Task requirements -> Go to the line below that has "text: Share ->", print it and each line after it exactly, and stop after the line that has "gap: 5px ->"; leave out pictures.

Available records ->
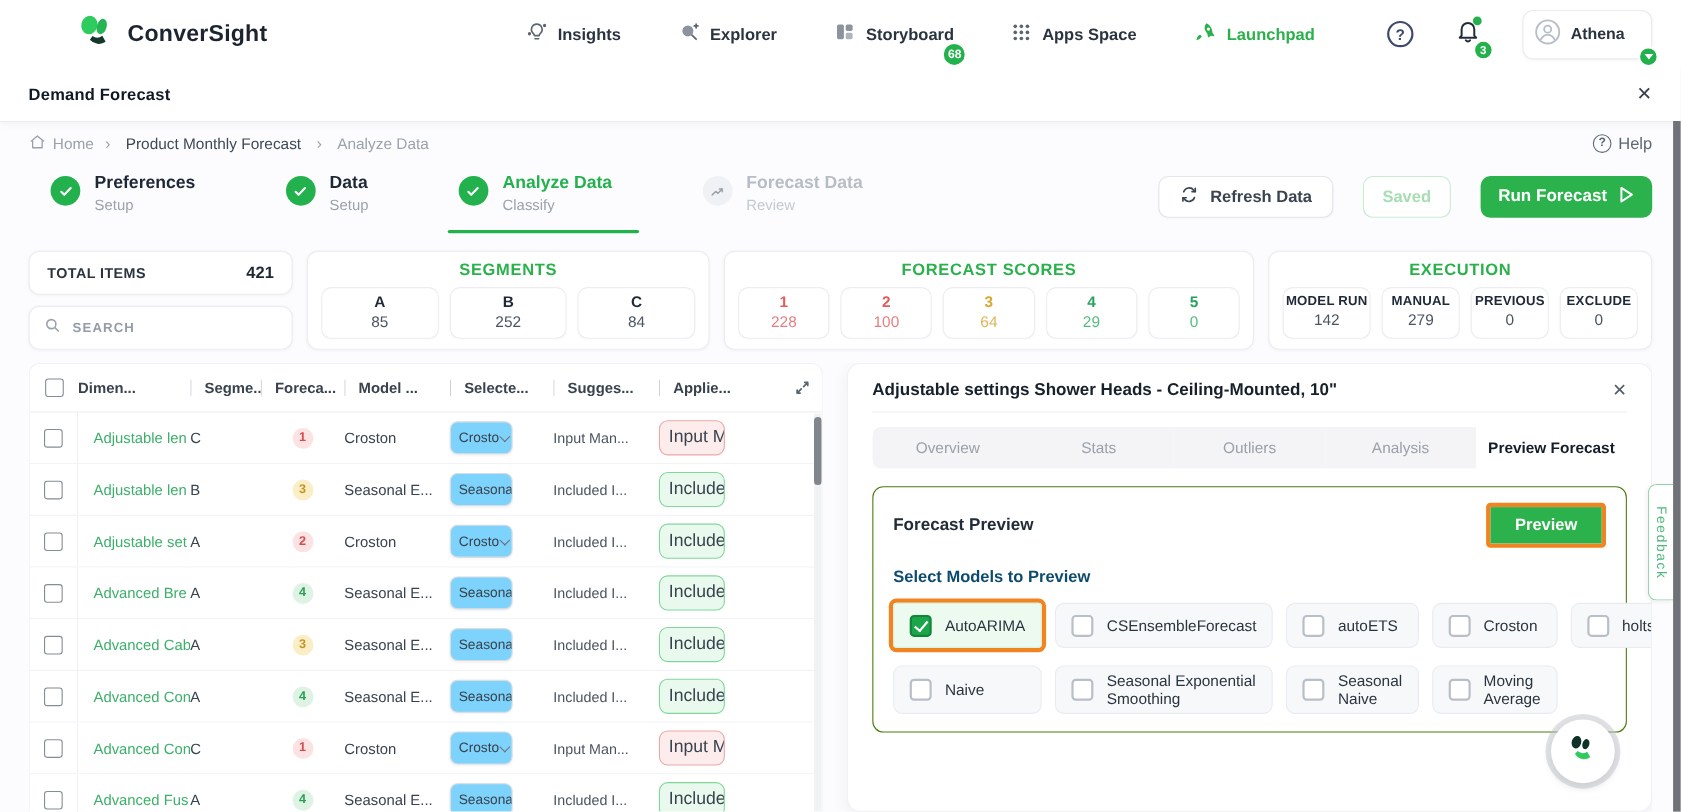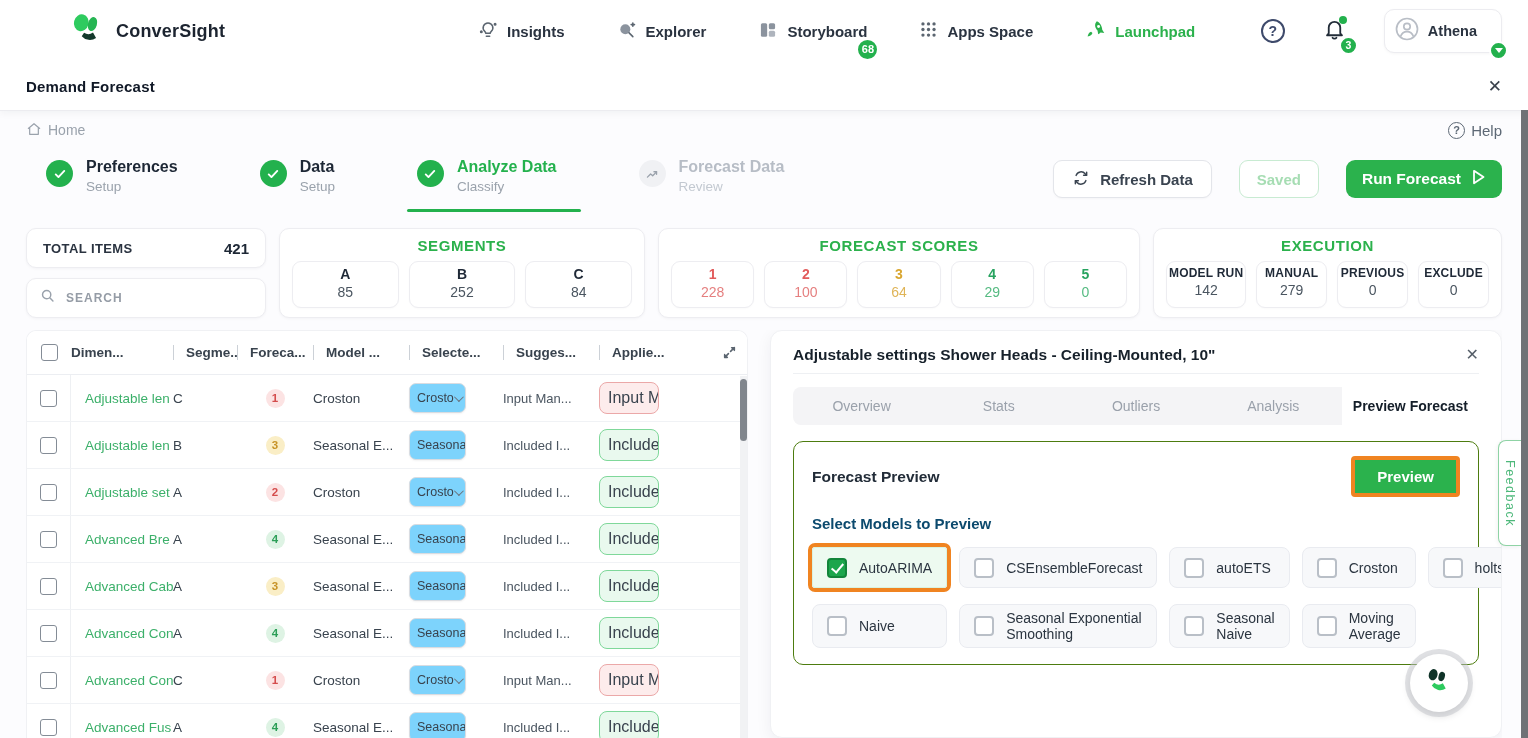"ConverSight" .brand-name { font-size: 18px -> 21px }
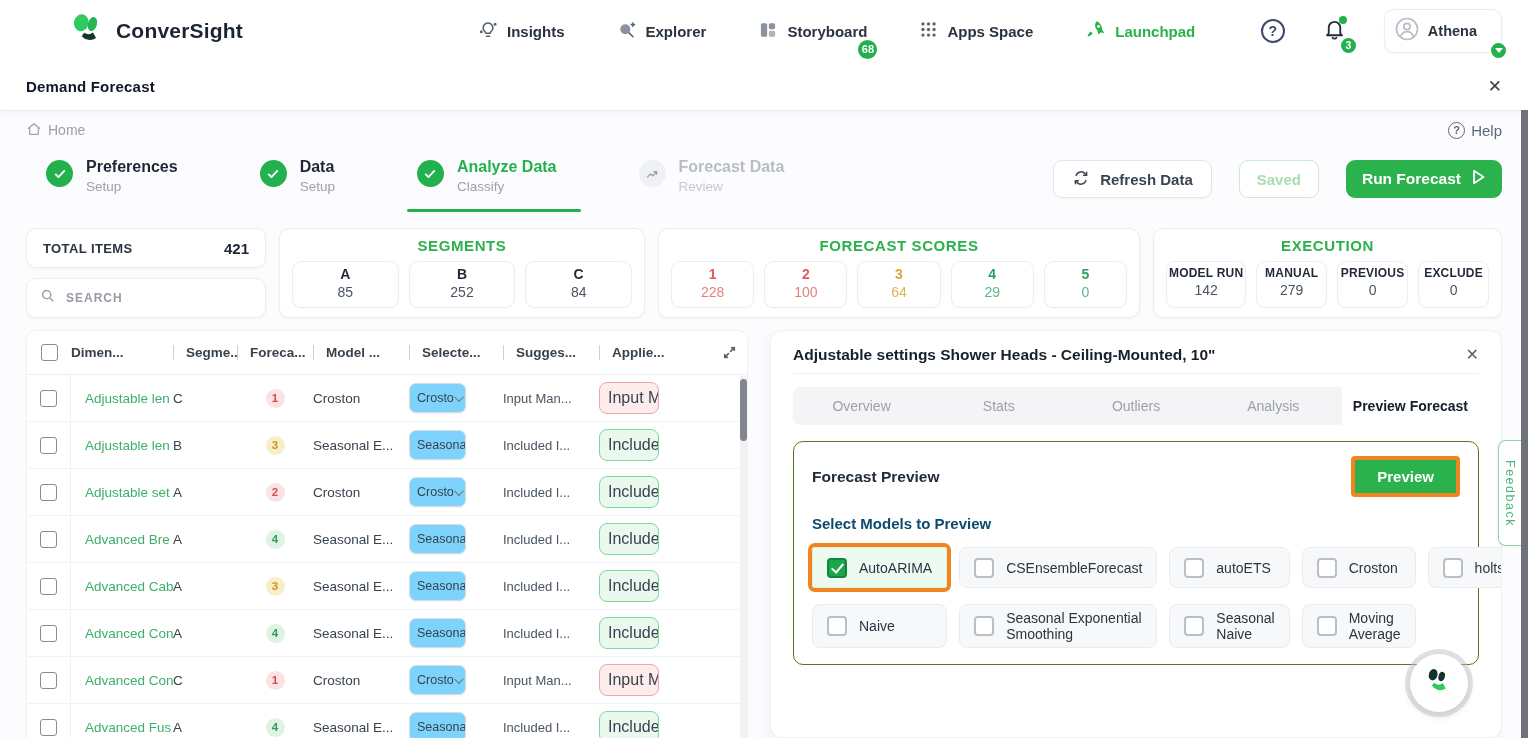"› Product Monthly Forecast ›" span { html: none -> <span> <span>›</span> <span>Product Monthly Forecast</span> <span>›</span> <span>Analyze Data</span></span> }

==

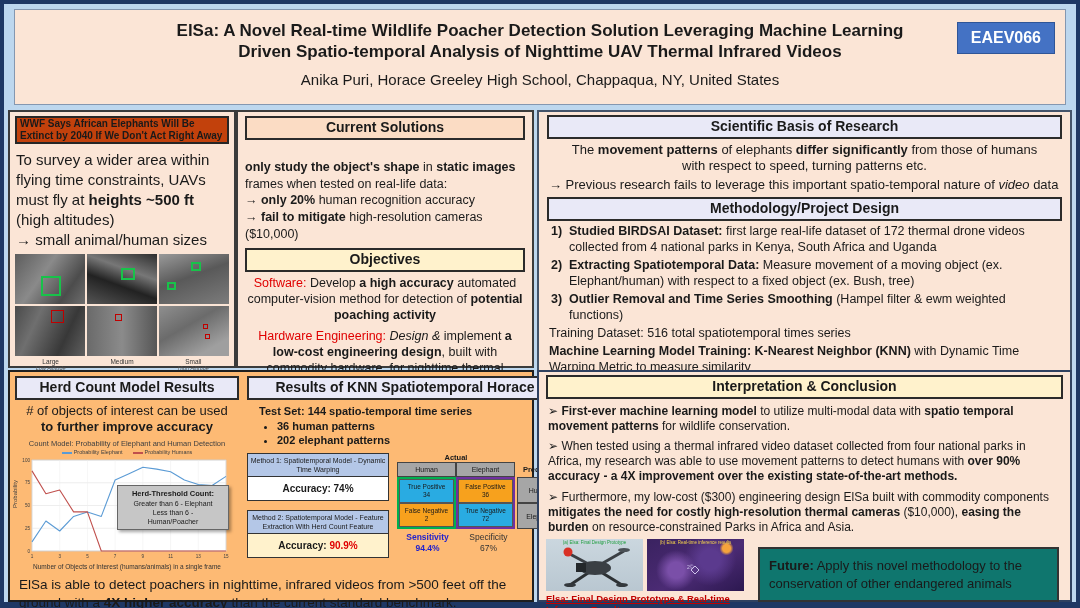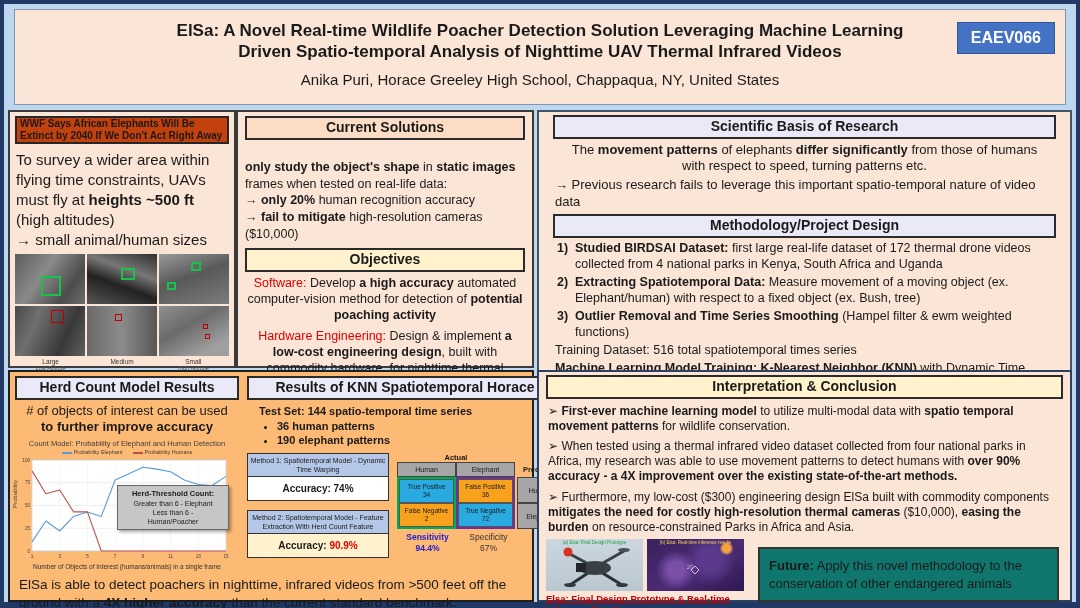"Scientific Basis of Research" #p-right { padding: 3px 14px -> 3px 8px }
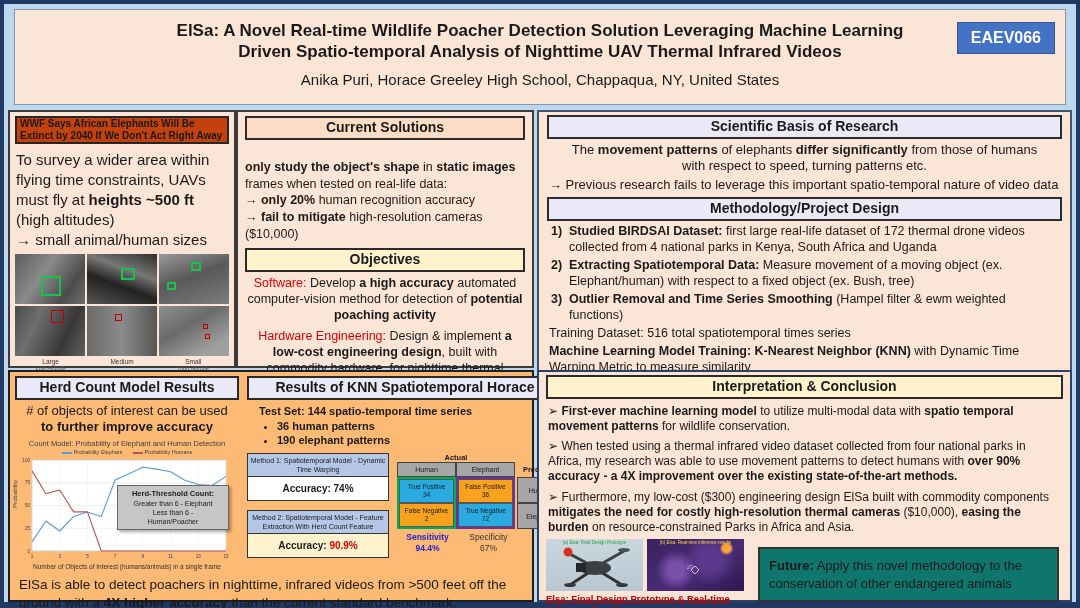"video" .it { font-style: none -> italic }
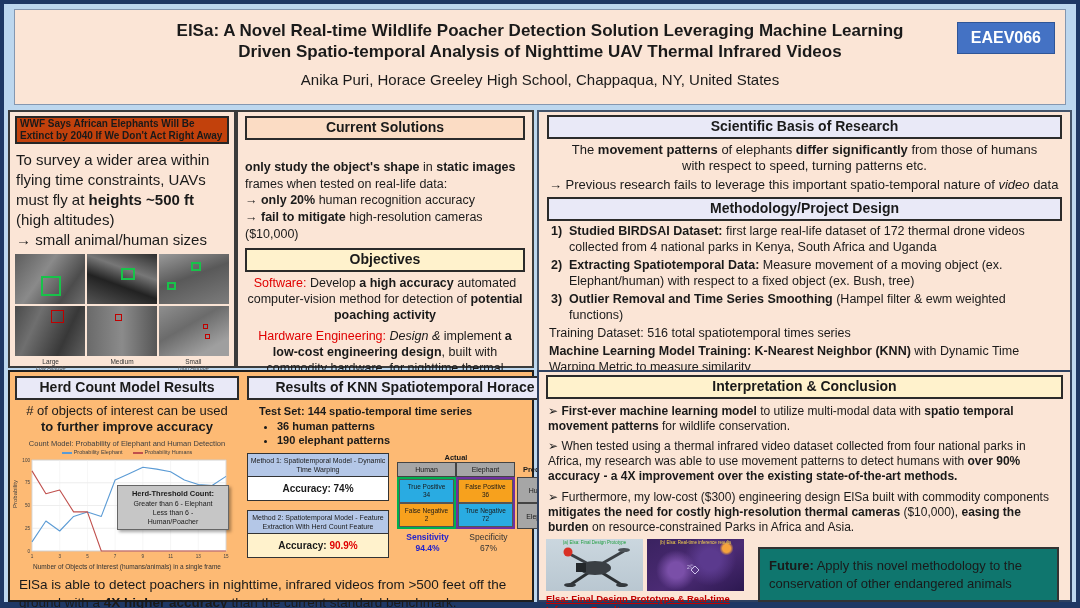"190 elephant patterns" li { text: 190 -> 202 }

--

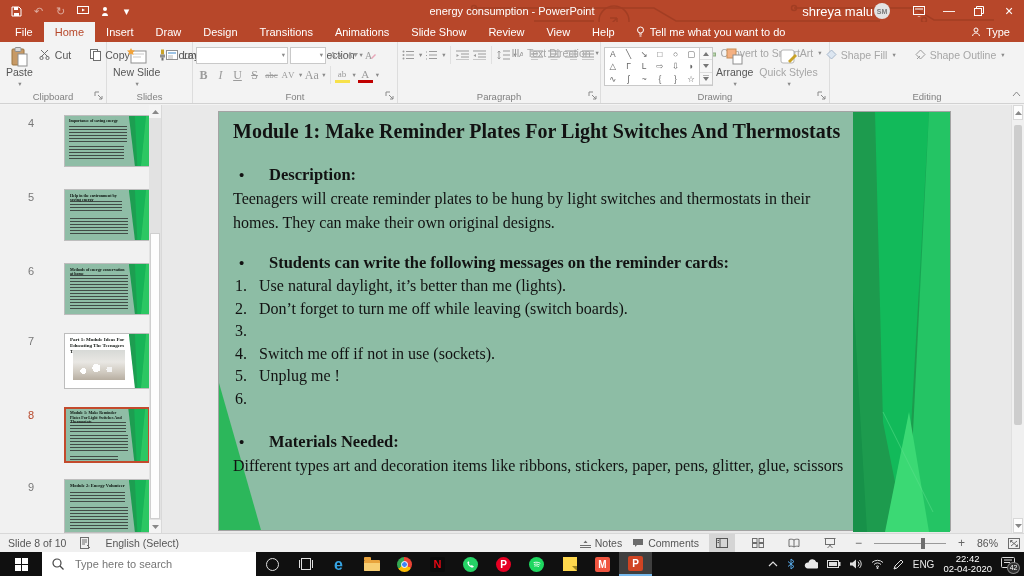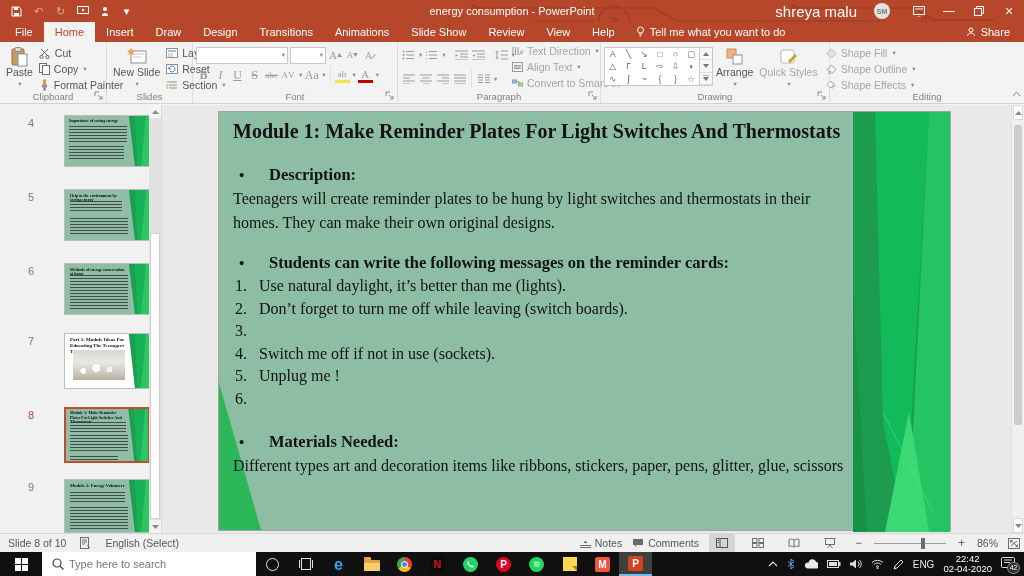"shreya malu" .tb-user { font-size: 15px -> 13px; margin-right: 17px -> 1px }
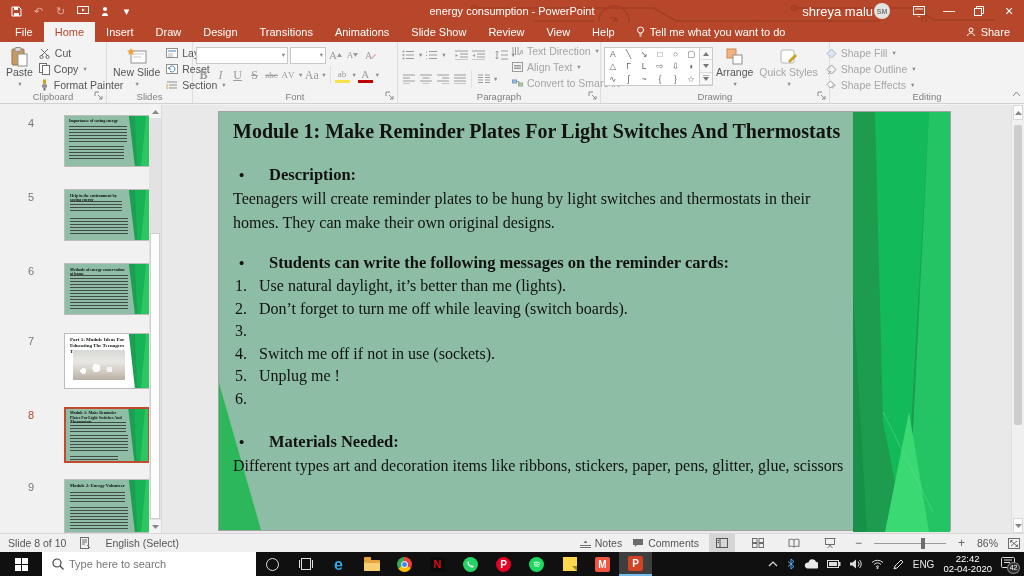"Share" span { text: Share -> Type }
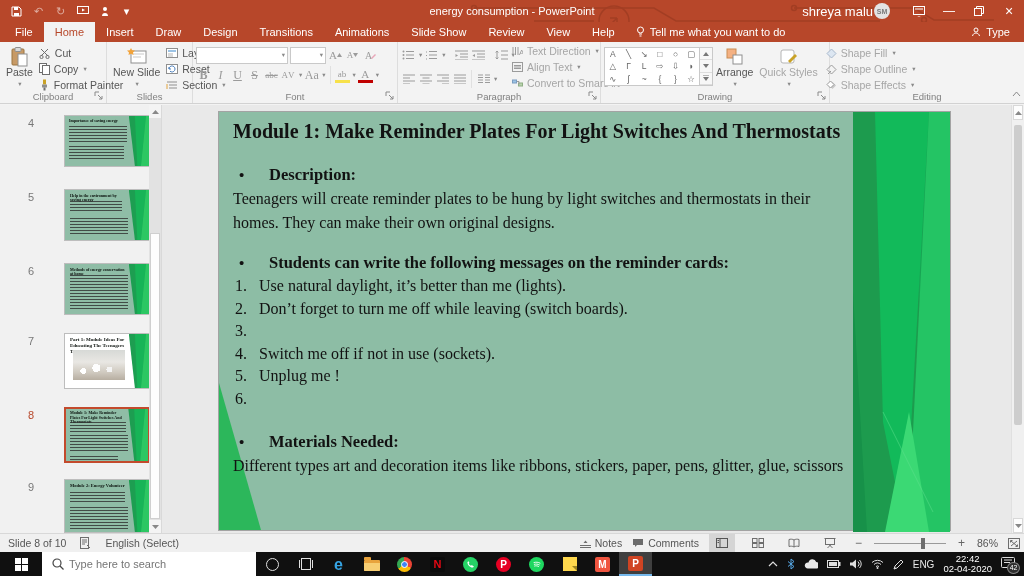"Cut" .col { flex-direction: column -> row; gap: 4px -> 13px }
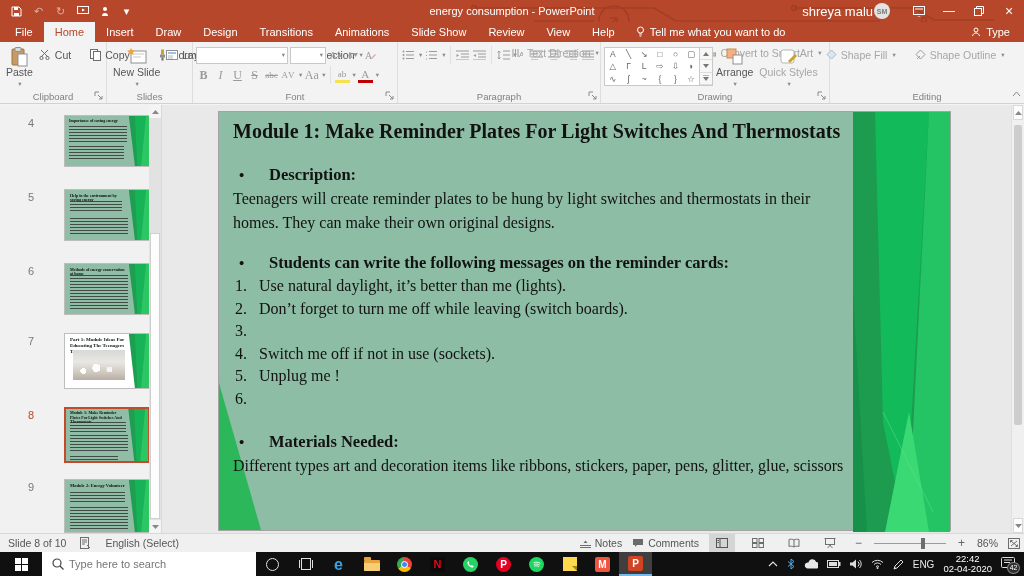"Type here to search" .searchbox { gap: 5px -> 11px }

Output of the task ->
"Share" span { text: Share -> Type }
"Cut" .col { flex-direction: column -> row; gap: 4px -> 13px }
"Type here to search" .searchbox { gap: 5px -> 11px }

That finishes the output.